Merged DataFrame shape: (242, 211)
Number of unique gauge IDs: 242
Number of columns: 211


In [12]:
# Check for any duplicate columns (shouldn't be any with proper merge)
duplicate_cols = df_merged.columns[df_merged.columns.duplicated()].tolist()
print(f"Duplicate columns: {duplicate_cols}")

Duplicate columns: []


In [13]:
# Remove any duplicate columns if they exist
df_merged = df_merged.loc[:, ~df_merged.columns.duplicated()]

In [14]:
# Save the complete merged dataset
df_merged.to_csv("static_all_gauges.csv", index=False)
print("Merged dataset saved as 'static_all_gauges.csv'")

Merged dataset saved as 'static_all_gauges.csv'


# Stactic Data Dimn Redn

In [1]:
import pandas as pd
import numpy as np

In [7]:
import umap.umap_ as umap
from sklearn.preprocessing import StandardScaler
from sklearn.preprocessing import OrdinalEncoder
import warnings
warnings.filterwarnings('ignore')

print("=== UMAP DIMENSIONALITY REDUCTION FOR STATIC DATA ===\n")

df_static = pd.read_csv("gauge_data/static_all_gauges.csv")
print(f"Original static dataset shape: {df_static.shape}")

numerical_cols = df_static.select_dtypes(include=[np.number]).columns.tolist()
print(f"Number of numerical columns: {len(numerical_cols)}")

if 'gauge_id' in numerical_cols:
    numerical_cols.remove('gauge_id')

df_numeric = df_static[numerical_cols].copy()

categorical_cols = df_static.select_dtypes(include=['object', 'string']).columns.tolist()
print(f"Number of categorical columns: {len(categorical_cols)}")

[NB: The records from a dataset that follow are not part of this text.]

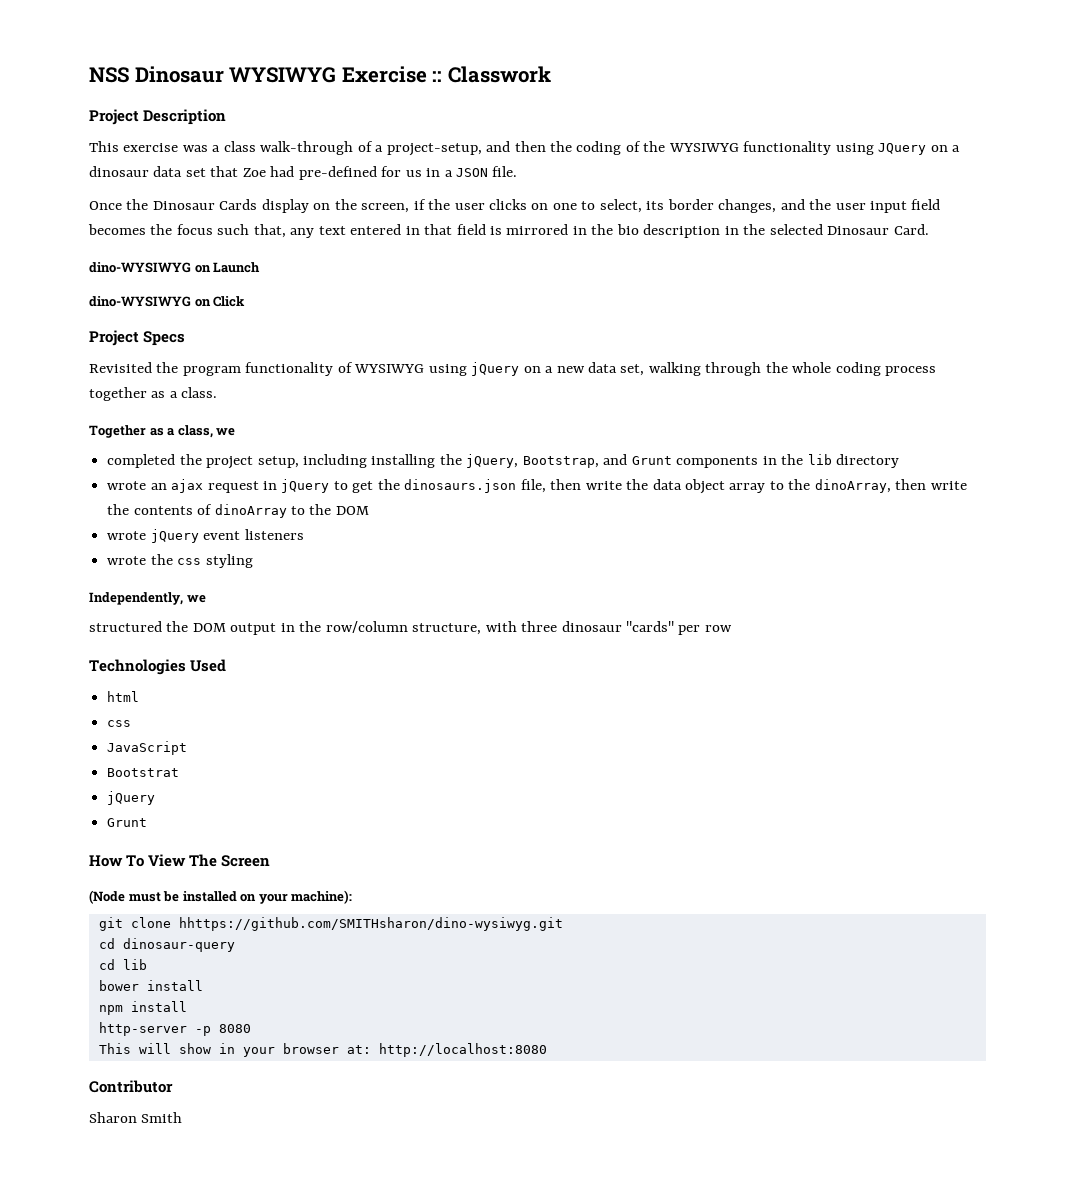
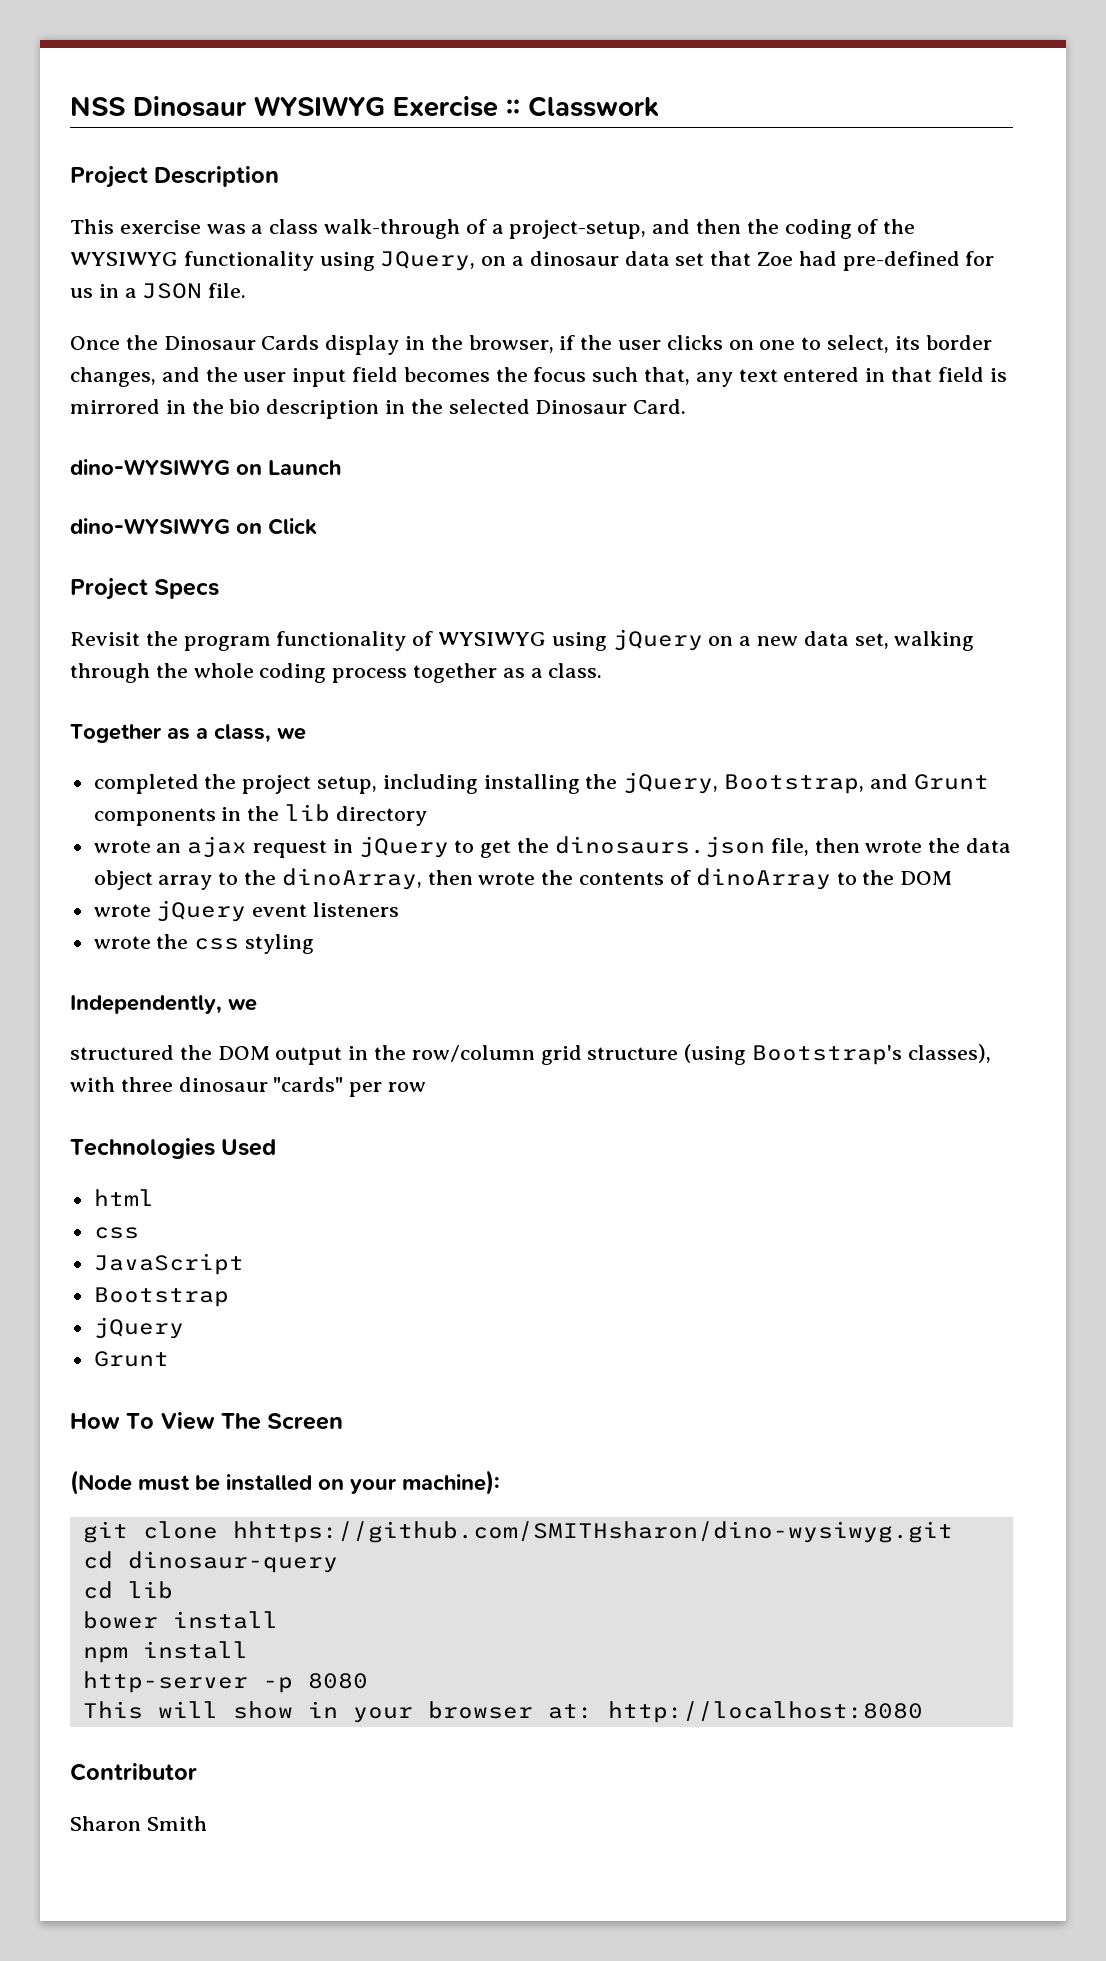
[878,143,927,155] JQuery -> [380,251,476,271] JQuery,
[313,199,410,213] on the screen, -> [405,335,554,353] in the browser,
[89,362,152,373] Revisited -> [70,632,140,646] Revisit
[585,481,622,490] write -> [865,840,923,853] wrote
[930,481,967,490] write -> [478,872,536,885] wrote
[412,623,482,635] structure, -> [540,1044,991,1065] grid structure (using Bootstrap's classes),
[107,768,180,777] Bootstrat -> [93,1287,229,1307] Bootstrap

# Encode categorical variables if they exist
if categorical_cols:
    print("Encoding categorical variables...")
    df_categorical_encoded = df_static[categorical_cols].copy()
    
    # Use OrdinalEncoder for categorical variables
    encoders = {}
    for col in categorical_cols:
        if col != 'gauge_id':  # Skip gauge_id
            encoder = OrdinalEncoder(handle_unknown='use_encoded_value', unknown_value=-1)
            df_categorical_encoded[col] = encoder.fit_transform(df_categorical_encoded[[col]])
            encoders[col] = encoder
    
    # Combine numerical and encoded categorical data
    df_for_umap = pd.concat([df_numeric, df_categorical_encoded], axis=1)
else:
    df_for_umap = df_numeric.copy()

print(f"Data for UMAP shape: {df_for_umap.shape}")

# Handle missing values
print(f"Missing values before cleaning: {df_for_umap.isnull().sum().sum()}")
df_for_umap = df_for_umap.fillna(df_for_umap.median())
print(f"Missing values after cleaning: {df_for_umap.isnull().sum().sum()}")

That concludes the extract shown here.